The report, which notes that “ violent crimes, including homicides specifically, have declined in the past five years,” also pointed out that “some firearm violence results in death, but most does not.” In fact, the CDC report said, most incidents involving the discharge of firearms do not result in a fatality.
“In 2010, incidents in the U.S. involving firearms injured or killed more than 105,000 Americans, of which there were twice as many nonfatal firearm-related injuries (73,505) than deaths.”
The White House unveiled a
plan in January that included orders to the CDC to “conduct research on the causes and prevention of gun violence.” According to the White House report, “Research on gun violence is not advocacy; it is critical public health research that gives all Americans information they need.”
The Institute of Medicine and the National Research Council released the results of their research through the CDC last month.

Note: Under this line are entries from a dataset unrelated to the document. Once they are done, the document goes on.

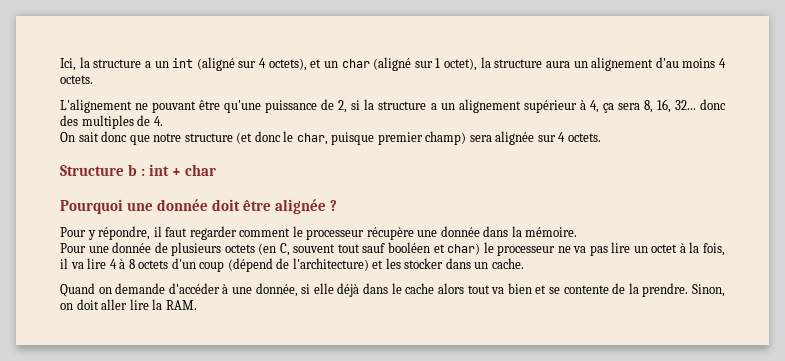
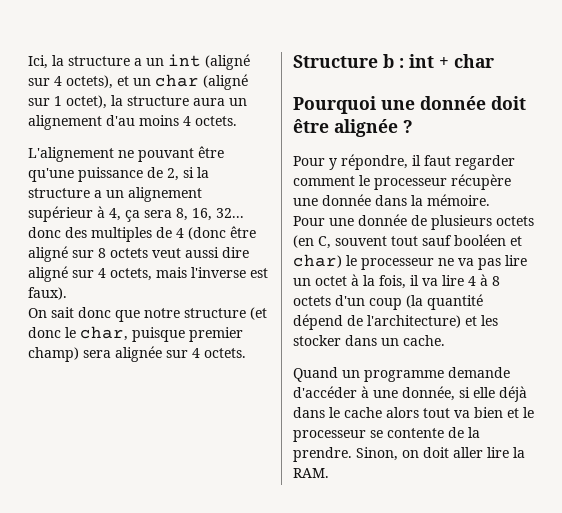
- L'alignement ne pouvant être qu'une puissance de 2, si la structure a un alignement supérieur à 4, ça sera 8, 16, 32... donc des multiples de 4.
+ L'alignement ne pouvant être qu'une puissance de 2, si la structure a un alignement supérieur à 4, ça sera 8, 16, 32... donc des multiples de 4 (donc être aligné sur 8 octets veut aussi dire aligné sur 4 octets, mais l'inverse est faux).
- Pour une donnée de plusieurs octets (en C, souvent tout sauf booléen et char) le processeur ne va pas lire un octet à la fois, il va lire 4 à 8 octets d'un coup (dépend de l'architecture) et les stocker dans un cache.
+ Pour une donnée de plusieurs octets (en C, souvent tout sauf booléen et char) le processeur ne va pas lire un octet à la fois, il va lire 4 à 8 octets d'un coup (la quantité dépend de l'architecture) et les stocker dans un cache.
- Quand on demande d'accéder à une donnée, si elle déjà dans le cache alors tout va bien et se contente de la prendre.
+ Quand un programme demande d'accéder à une donnée, si elle déjà dans le cache alors tout va bien et le processeur se contente de la prendre.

Researchers compiled data from previous studies in order to guide future research on gun violence, noting that “almost all national survey estimates indicate that defensive gun uses by victims are at least as common as offensive uses by criminals, with estimates of annual uses ranging from about 500,000 to more than 3 million per year.”
“Most felons report obtaining the majority of their firearms from informal sources,” adds the report, while “stolen guns account for only a small percentage of guns used by convicted criminals.”
Researchers also found that the majority of firearm deaths are from suicide, not homicide. “Between the years 2000 and 2010, firearm-related suicides significantly outnumbered homicides for all age groups, annually accounting for 61 percent of the more than 335,600 people who died from firearm-related violence in the United States."
African American males are most affected by firearm-related violence, with “32 per 100,000” deaths. Risk factors and predictors of violence include income inequality, “diminished economic opportunities . . . high levels of family disruption” and “low levels of community participation.”